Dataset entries
•••

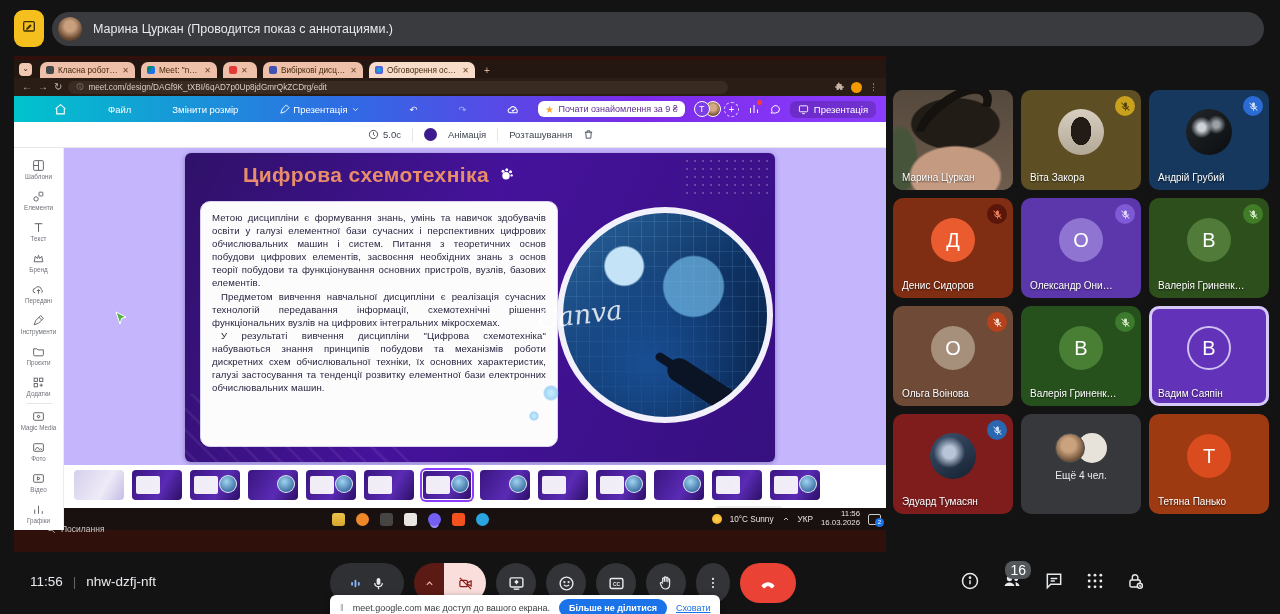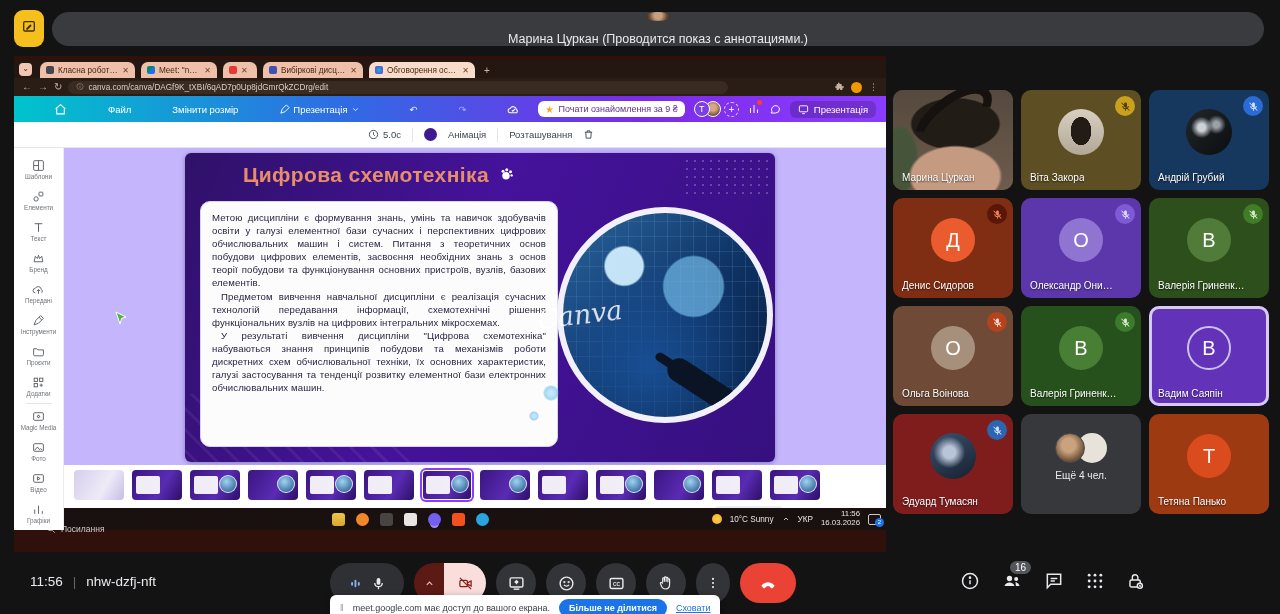"Марина Цуркан (Проводится показ с" .presenter-pill { flex-direction: column -> none }
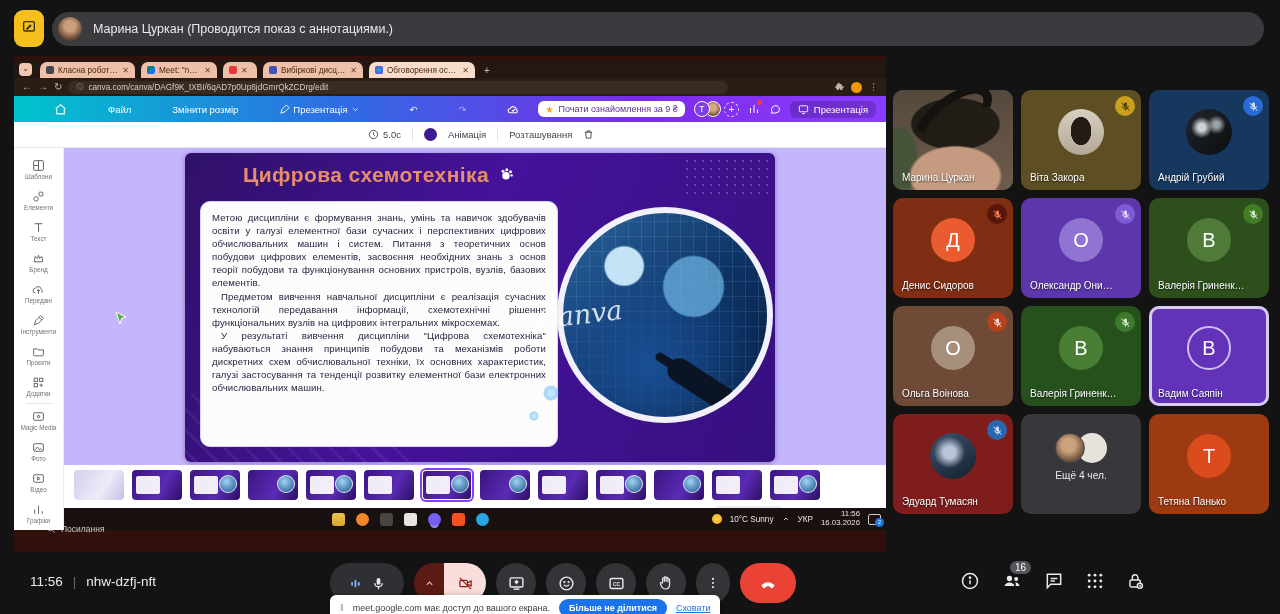"canva.com/canva/DAGf9K_tXBI/6qAD7p0Up8jd" span { text: canva.com/canva/DAGf9K -> meet.com/design/DAGf9K }
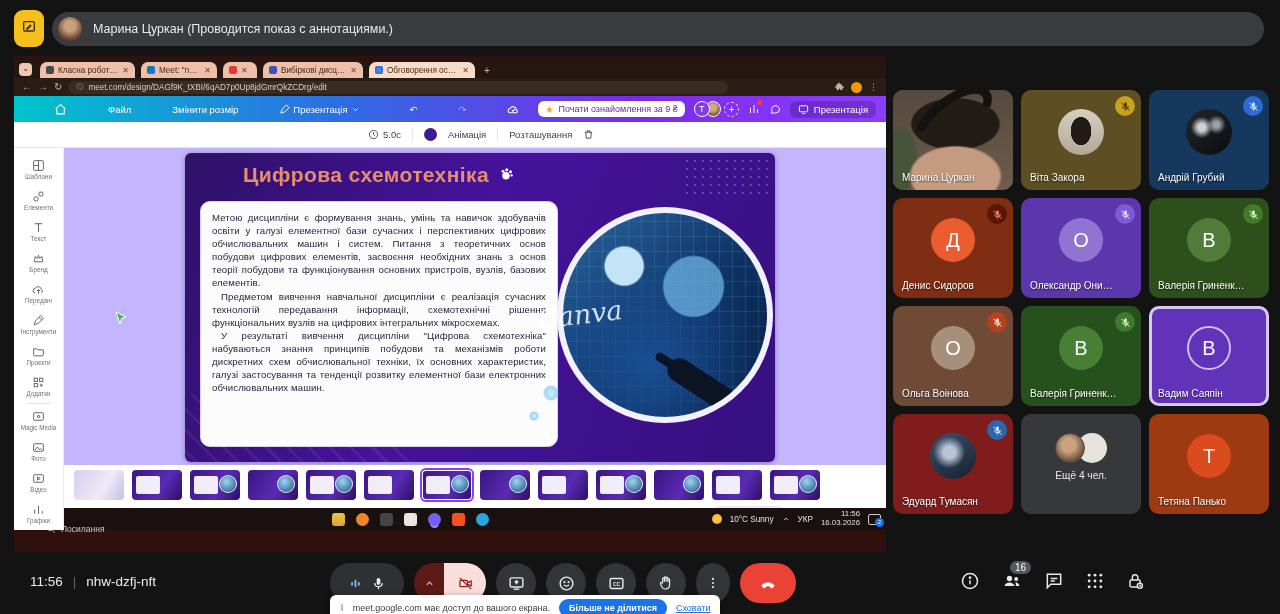"16" .count-badge { font-size: 10px -> 14px }
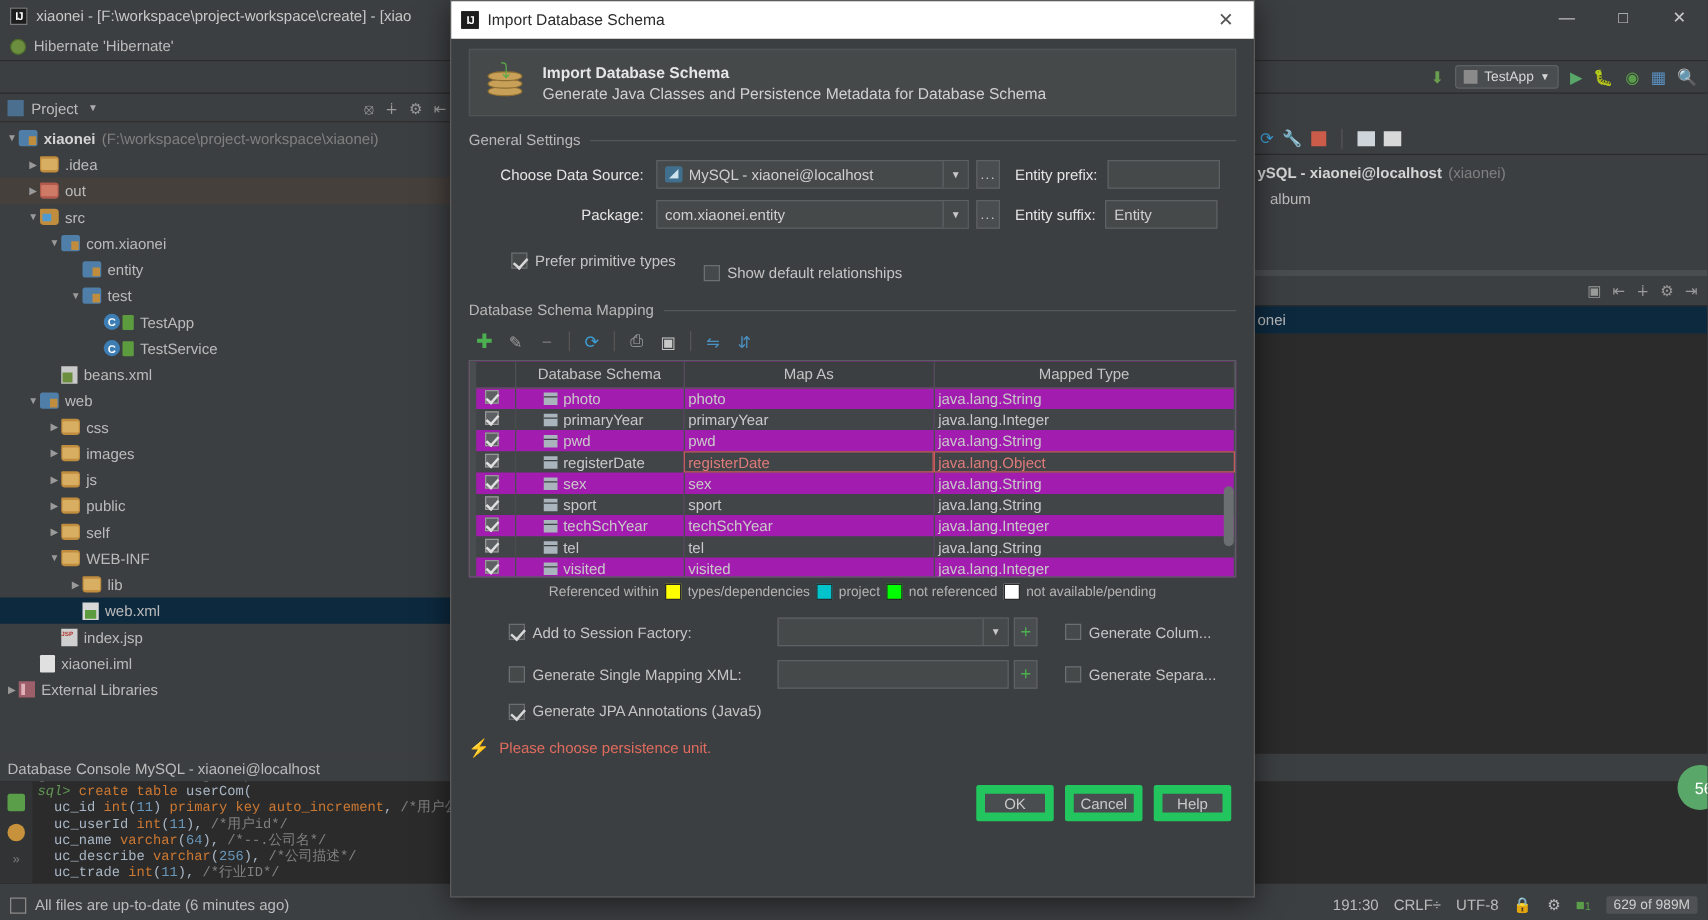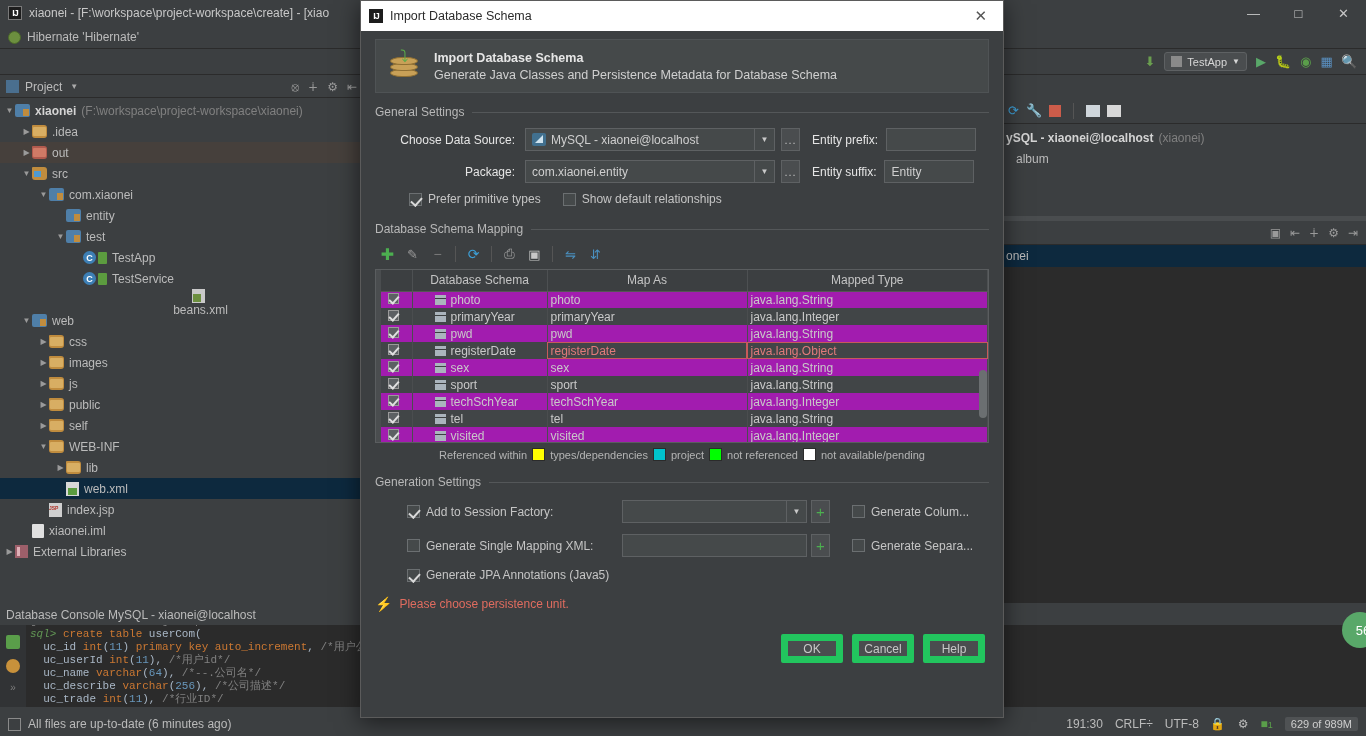"Show default relationships" label.cbline { margin-top: none -> 19px }
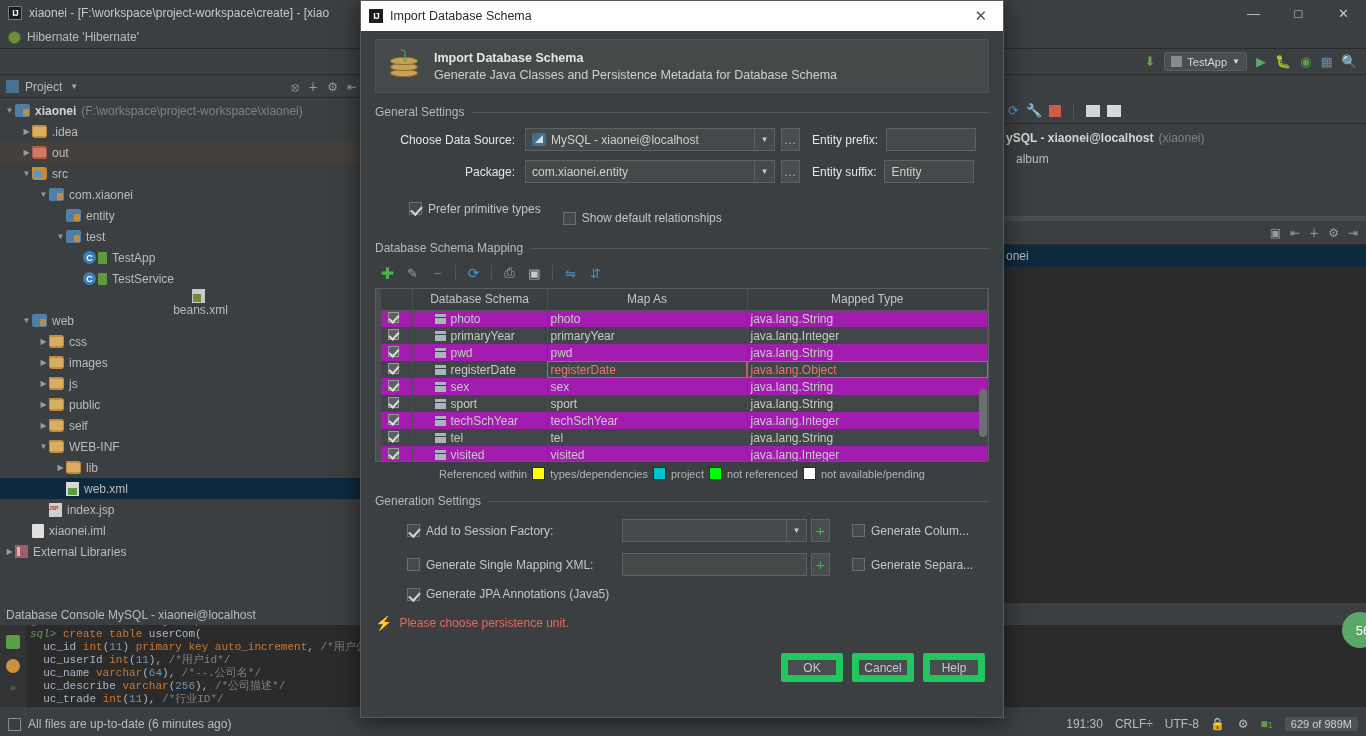"beans.xml" div.tnode { flex-direction: column -> none }
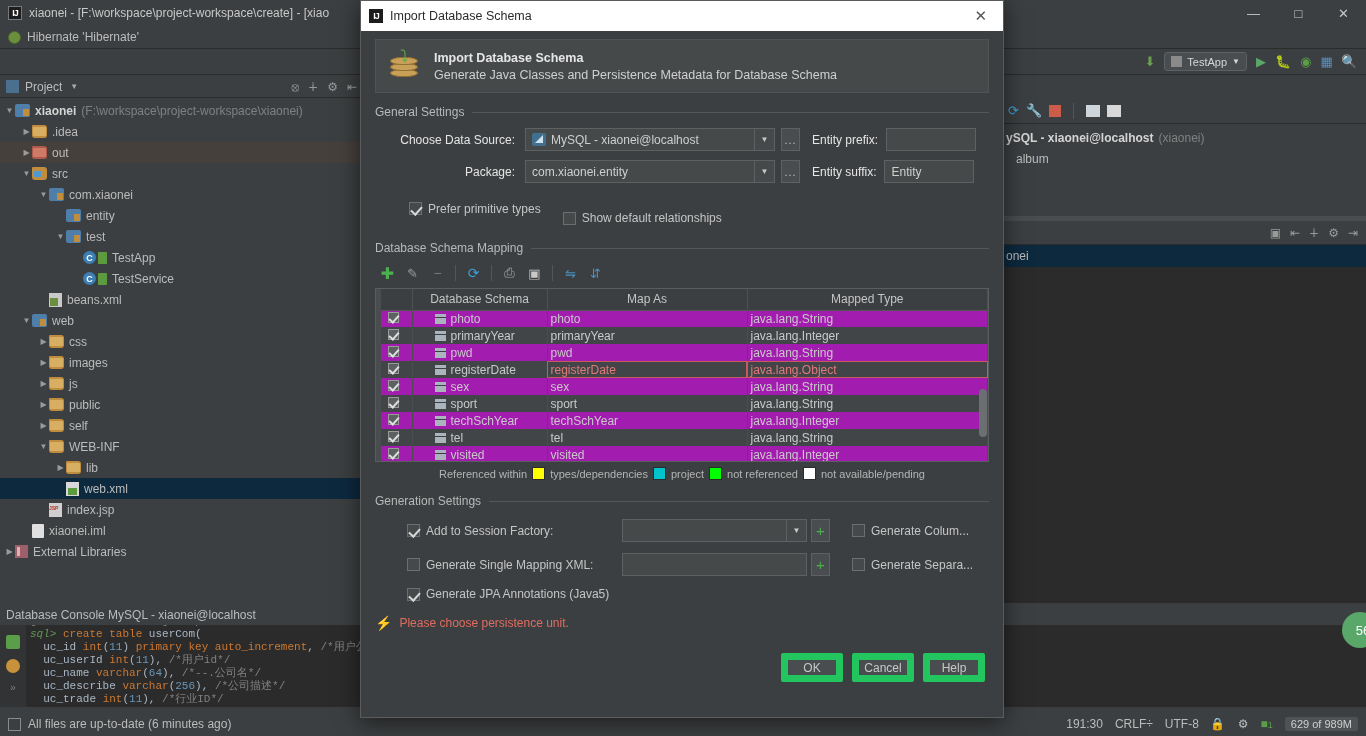"Generation Settings" div.grp-title { html: <div>Generation Settings</div> -> none }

•••

**Work item**:
With the pictures set aside, please write out all of the records above exactly.

**Task result**:
"Марина Цуркан (Проводится показ с" .presenter-pill { flex-direction: column -> none }
"canva.com/canva/DAGf9K_tXBI/6qAD7p0Up8jd" span { text: canva.com/canva/DAGf9K -> meet.com/design/DAGf9K }
"16" .count-badge { font-size: 10px -> 14px }
"Show default relationships" label.cbline { margin-top: none -> 19px }
"beans.xml" div.tnode { flex-direction: column -> none }
"Generation Settings" div.grp-title { html: <div>Generation Settings</div> -> none }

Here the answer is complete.